◆ **Task objective**:
Look through the listing below and write out exactly the lines from the line with "- In this project" to the line with "far to practice.", both included, and no others.

Top of Entries shown

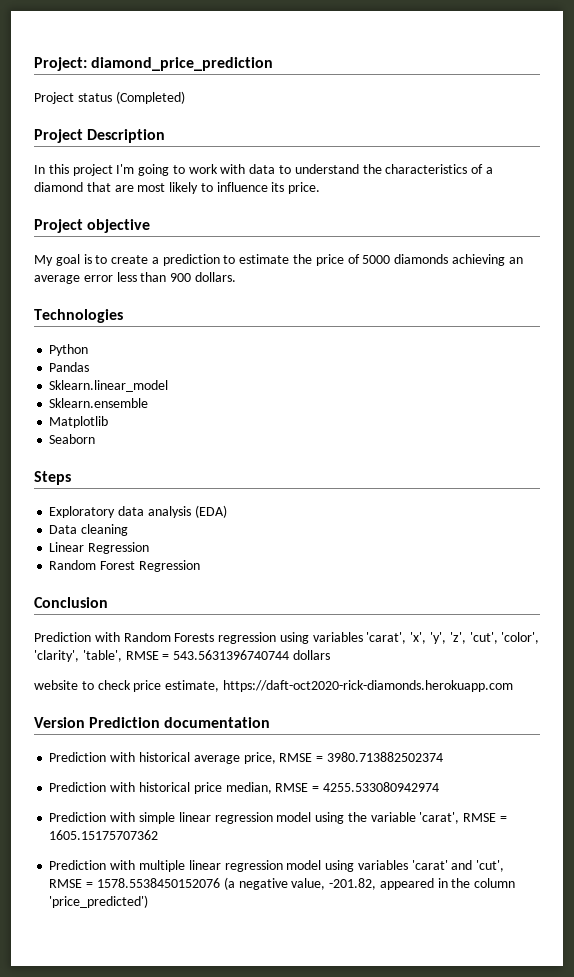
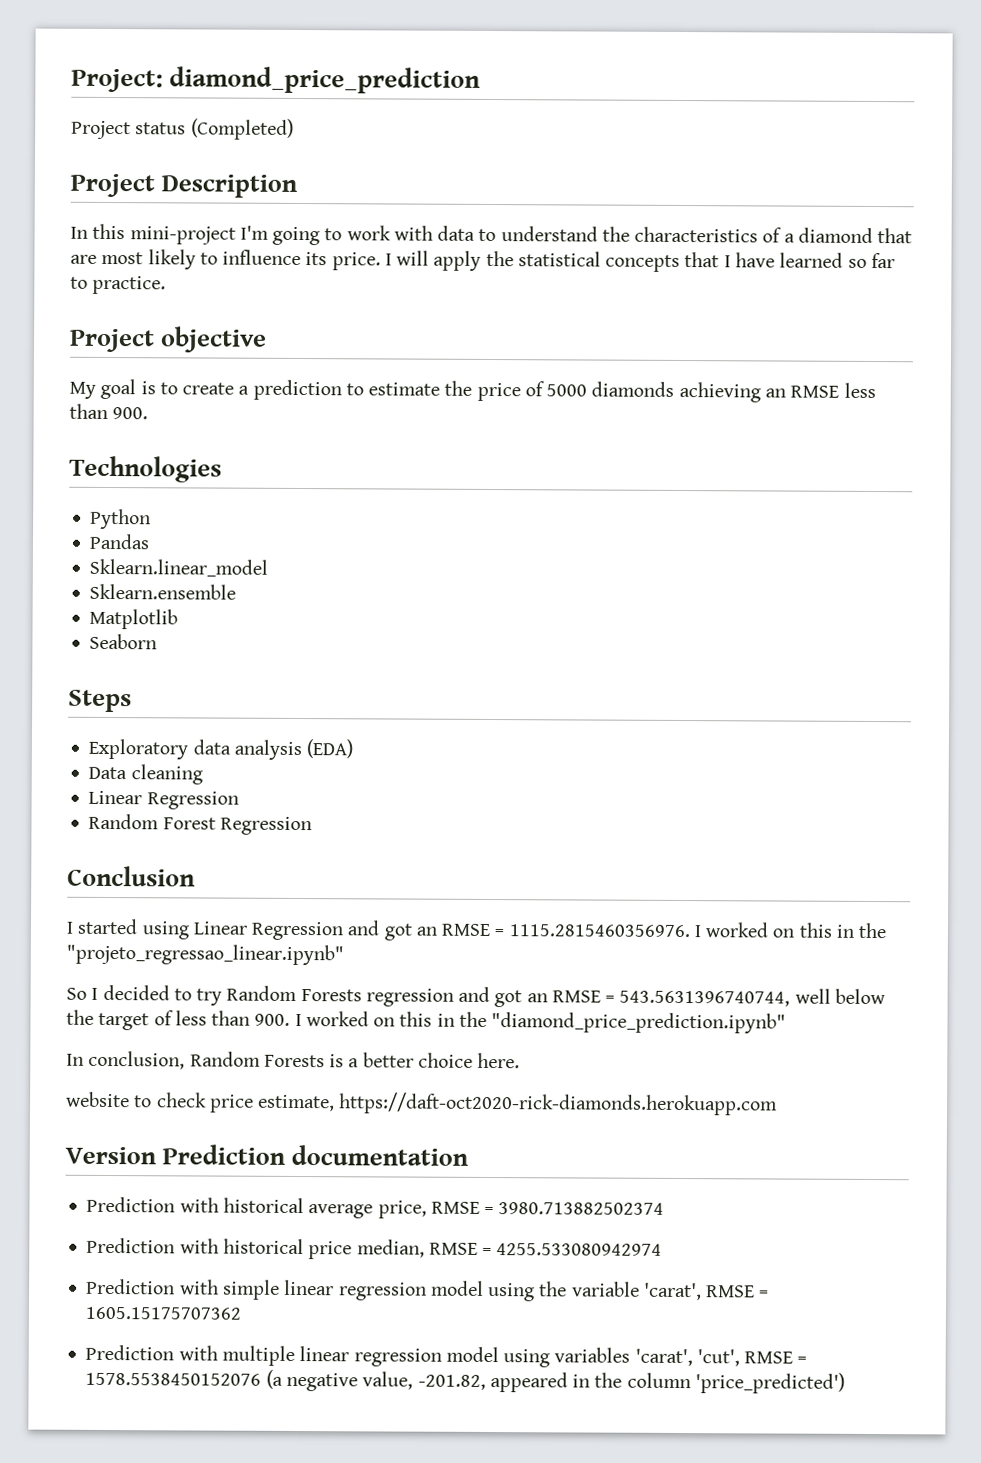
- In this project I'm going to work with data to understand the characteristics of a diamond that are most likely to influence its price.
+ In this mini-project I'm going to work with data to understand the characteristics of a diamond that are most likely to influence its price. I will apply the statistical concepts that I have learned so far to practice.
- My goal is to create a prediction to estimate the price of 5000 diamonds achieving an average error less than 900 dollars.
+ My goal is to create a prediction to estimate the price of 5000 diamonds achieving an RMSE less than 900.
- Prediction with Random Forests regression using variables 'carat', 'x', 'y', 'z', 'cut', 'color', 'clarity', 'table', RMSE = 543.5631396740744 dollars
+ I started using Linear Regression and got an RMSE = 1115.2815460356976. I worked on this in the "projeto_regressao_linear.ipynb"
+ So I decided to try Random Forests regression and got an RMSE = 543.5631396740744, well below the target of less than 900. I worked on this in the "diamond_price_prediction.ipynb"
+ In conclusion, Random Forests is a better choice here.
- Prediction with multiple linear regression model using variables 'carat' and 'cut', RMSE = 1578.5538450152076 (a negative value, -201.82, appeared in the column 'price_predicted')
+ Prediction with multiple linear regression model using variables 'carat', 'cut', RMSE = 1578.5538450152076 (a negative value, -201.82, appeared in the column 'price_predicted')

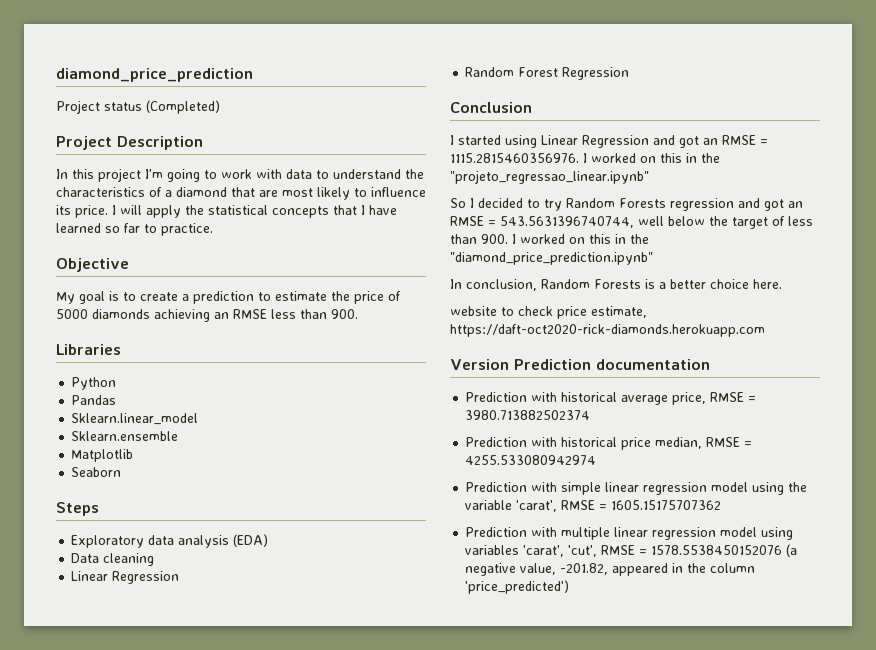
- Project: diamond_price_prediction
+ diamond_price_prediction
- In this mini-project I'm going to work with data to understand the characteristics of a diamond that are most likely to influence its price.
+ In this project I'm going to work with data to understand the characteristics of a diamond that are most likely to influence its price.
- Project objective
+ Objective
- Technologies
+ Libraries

Bottom of Entries shown
Top of Entries shown

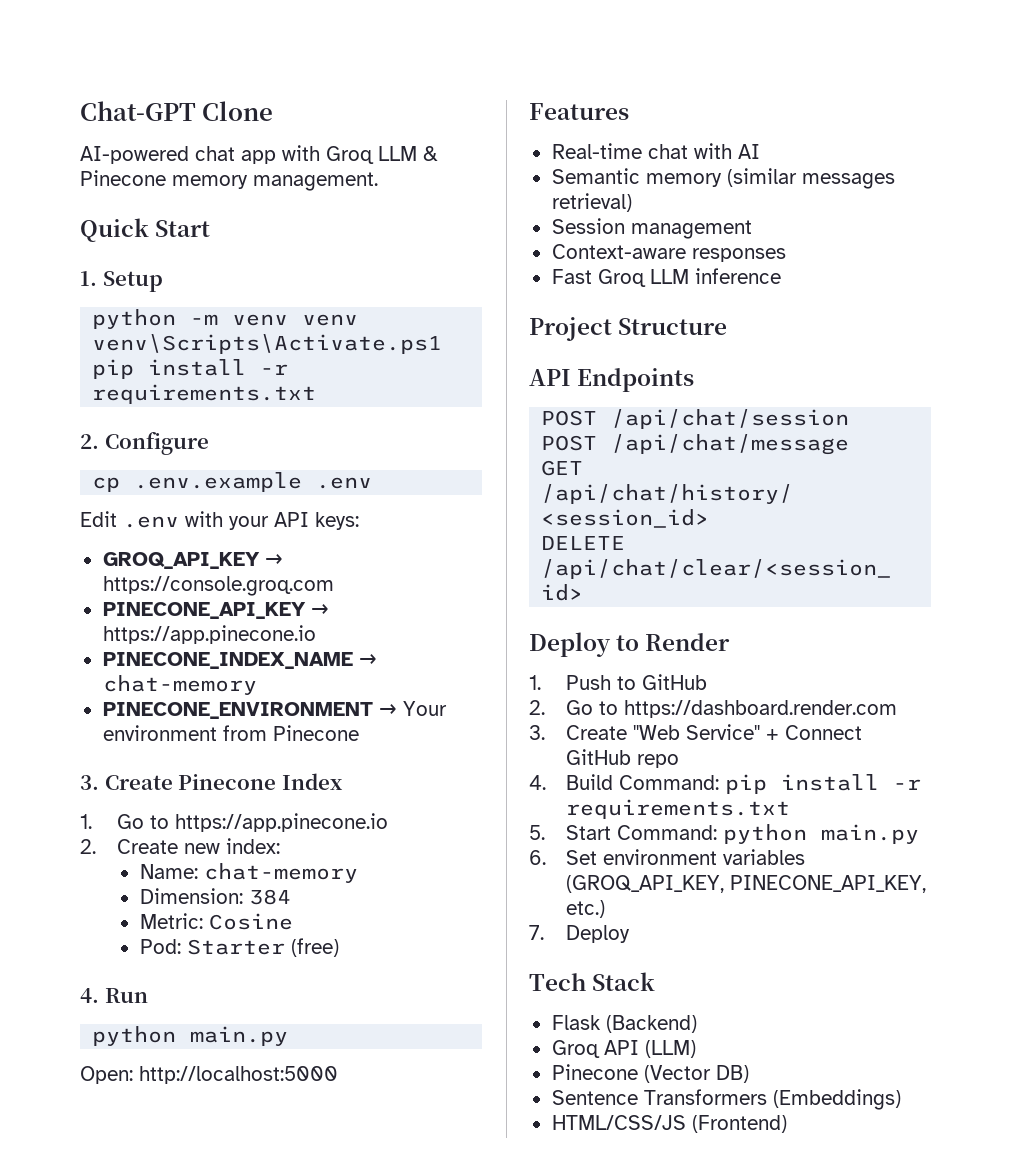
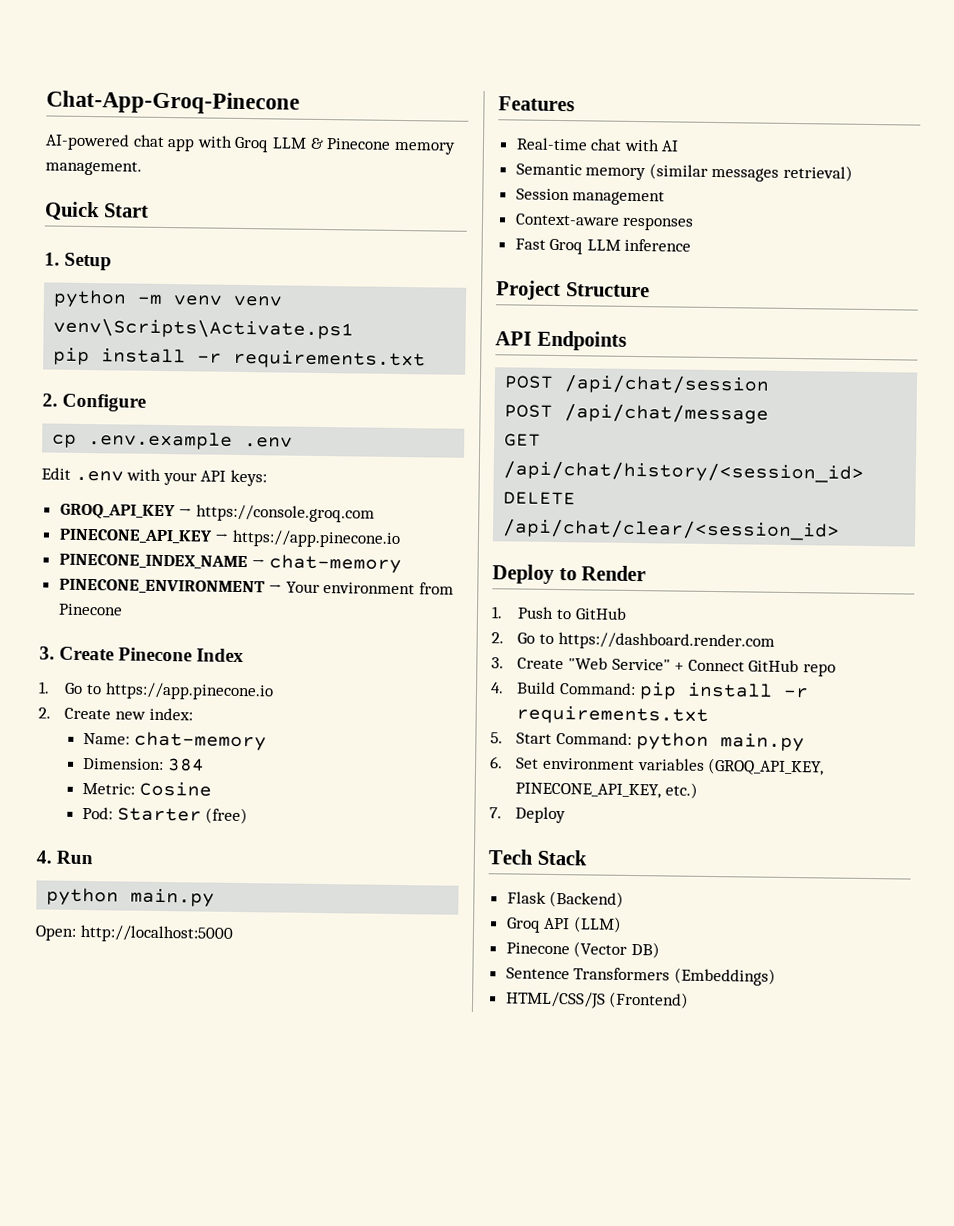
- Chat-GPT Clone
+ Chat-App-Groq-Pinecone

Bottom of Entries shown

◆ **Completed exercise**:
- In this project I'm going to work with data to understand the characteristics of a diamond that are most likely to influence its price.
+ In this mini-project I'm going to work with data to understand the characteristics of a diamond that are most likely to influence its price. I will apply the statistical concepts that I have learned so far to practice.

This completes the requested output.